**Source data**
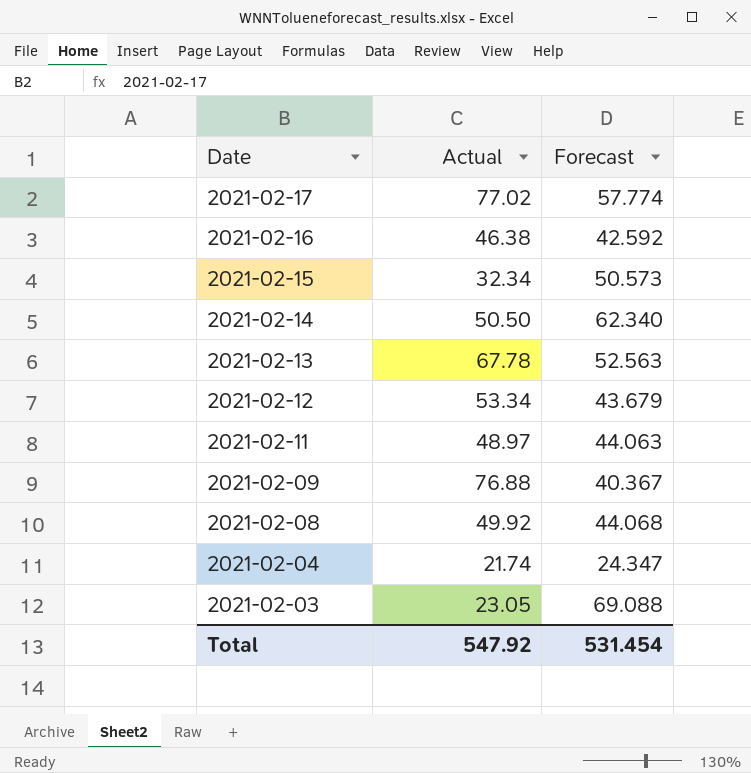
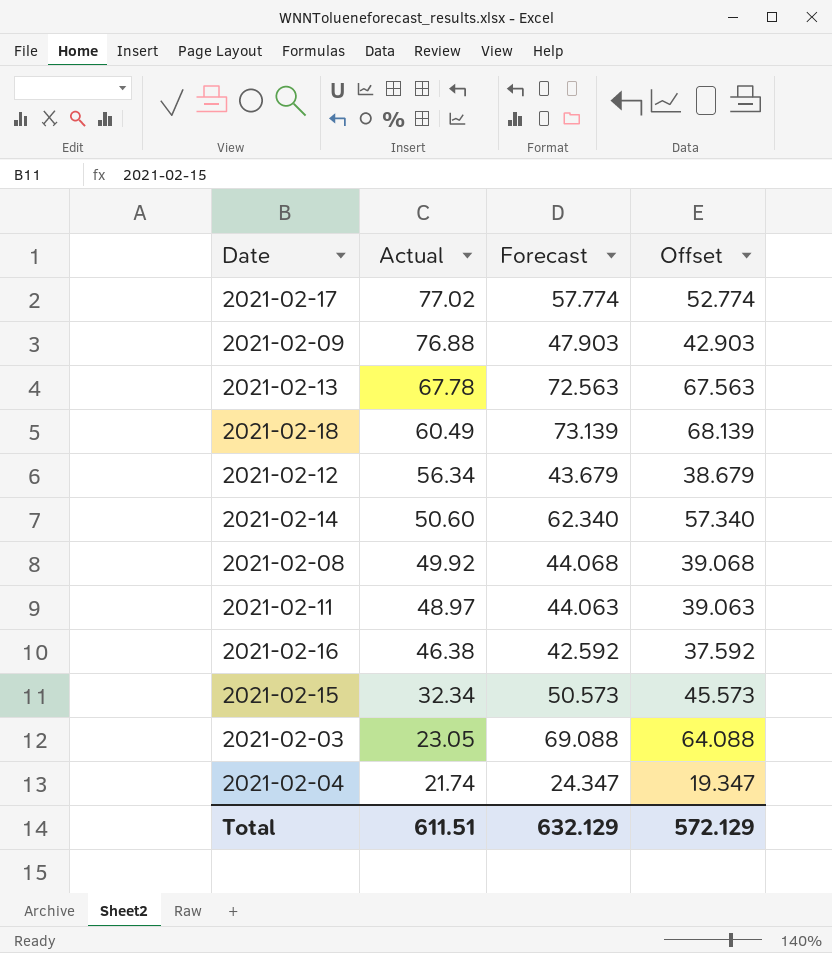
row order: Date descending -> Actual descending
column Offset | formula: none -> [Forecast] - 5
2021-02-09 | Forecast: 40.367 -> 47.903
2021-02-13 | Forecast: 52.563 -> 72.563
row 2021-02-18: none -> 60.49 | 73.139 | 68.139
2021-02-12 | Actual: 53.34 -> 56.34
2021-02-14 | Actual: 50.50 -> 50.60
Total | Actual: 547.92 -> 611.51
Total | Forecast: 531.454 -> 632.129

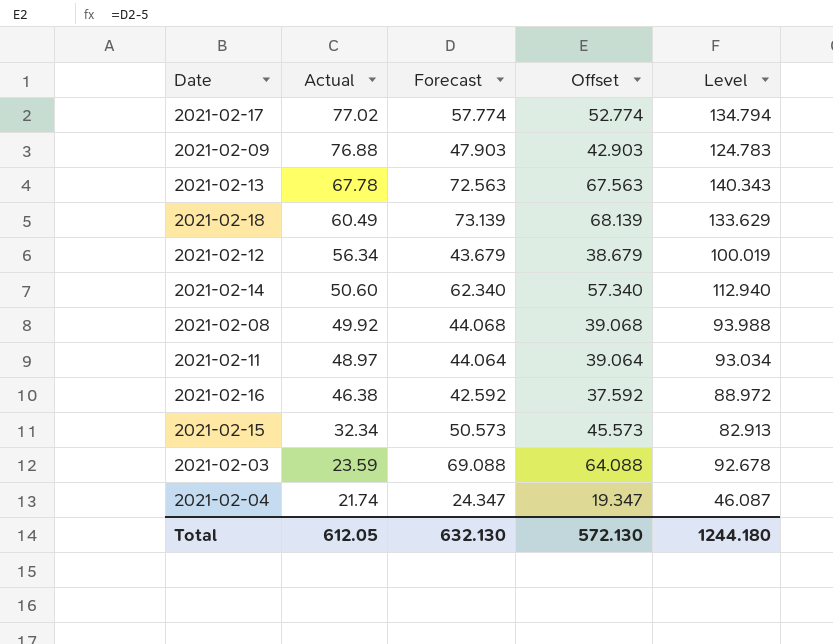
column Level | formula: none -> [Actual] + [Forecast]
2021-02-11 | Forecast: 44.063 -> 44.064
2021-02-11 | Offset: 39.063 -> 39.064
2021-02-03 | Actual: 23.05 -> 23.59
Total | Actual: 611.51 -> 612.05
Total | Forecast: 632.129 -> 632.130
Total | Offset: 572.129 -> 572.130

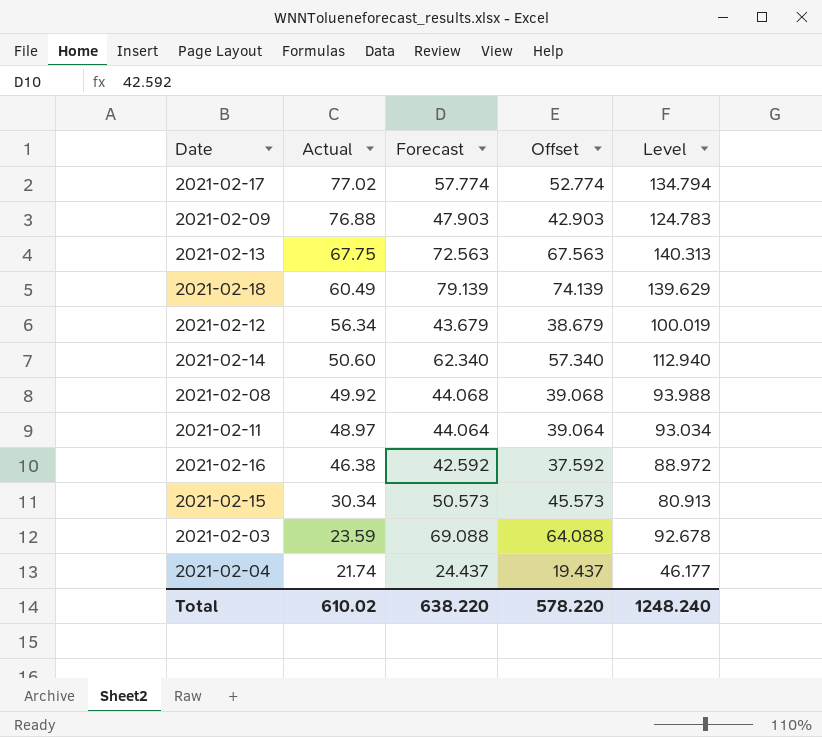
2021-02-13 | Actual: 67.78 -> 67.75
2021-02-13 | Level: 140.343 -> 140.313
2021-02-18 | Forecast: 73.139 -> 79.139
2021-02-18 | Offset: 68.139 -> 74.139
2021-02-18 | Level: 133.629 -> 139.629
2021-02-15 | Actual: 32.34 -> 30.34
2021-02-15 | Level: 82.913 -> 80.913
2021-02-04 | Forecast: 24.347 -> 24.437
2021-02-04 | Offset: 19.347 -> 19.437
2021-02-04 | Level: 46.087 -> 46.177
Total | Actual: 612.05 -> 610.02
Total | Forecast: 632.130 -> 638.220
Total | Offset: 572.130 -> 578.220
Total | Level: 1244.180 -> 1248.240

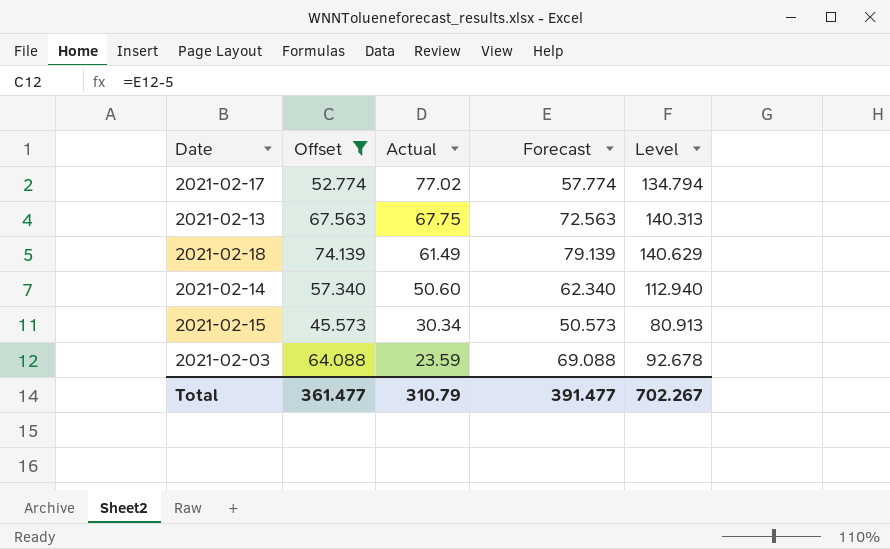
filter: none -> Offset >= 45.573
column Offset | position: 4 -> 2
2021-02-18 | Actual: 60.49 -> 61.49
2021-02-18 | Level: 139.629 -> 140.629
Total | Offset: 578.220 -> 361.477
Total | Actual: 610.02 -> 310.79
Total | Forecast: 638.220 -> 391.477
Total | Level: 1248.240 -> 702.267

**The problem**
Exact copy, no pictures: reproduce every record above.

**Written response**
row order: Date descending -> Actual descending
column Offset | formula: none -> [Forecast] - 5
2021-02-09 | Forecast: 40.367 -> 47.903
2021-02-13 | Forecast: 52.563 -> 72.563
row 2021-02-18: none -> 60.49 | 73.139 | 68.139
2021-02-12 | Actual: 53.34 -> 56.34
2021-02-14 | Actual: 50.50 -> 50.60
Total | Actual: 547.92 -> 611.51
Total | Forecast: 531.454 -> 632.129

column Level | formula: none -> [Actual] + [Forecast]
2021-02-11 | Forecast: 44.063 -> 44.064
2021-02-11 | Offset: 39.063 -> 39.064
2021-02-03 | Actual: 23.05 -> 23.59
Total | Actual: 611.51 -> 612.05
Total | Forecast: 632.129 -> 632.130
Total | Offset: 572.129 -> 572.130

2021-02-13 | Actual: 67.78 -> 67.75
2021-02-13 | Level: 140.343 -> 140.313
2021-02-18 | Forecast: 73.139 -> 79.139
2021-02-18 | Offset: 68.139 -> 74.139
2021-02-18 | Level: 133.629 -> 139.629
2021-02-15 | Actual: 32.34 -> 30.34
2021-02-15 | Level: 82.913 -> 80.913
2021-02-04 | Forecast: 24.347 -> 24.437
2021-02-04 | Offset: 19.347 -> 19.437
2021-02-04 | Level: 46.087 -> 46.177
Total | Actual: 612.05 -> 610.02
Total | Forecast: 632.130 -> 638.220
Total | Offset: 572.130 -> 578.220
Total | Level: 1244.180 -> 1248.240

filter: none -> Offset >= 45.573
column Offset | position: 4 -> 2
2021-02-18 | Actual: 60.49 -> 61.49
2021-02-18 | Level: 139.629 -> 140.629
Total | Offset: 578.220 -> 361.477
Total | Actual: 610.02 -> 310.79
Total | Forecast: 638.220 -> 391.477
Total | Level: 1248.240 -> 702.267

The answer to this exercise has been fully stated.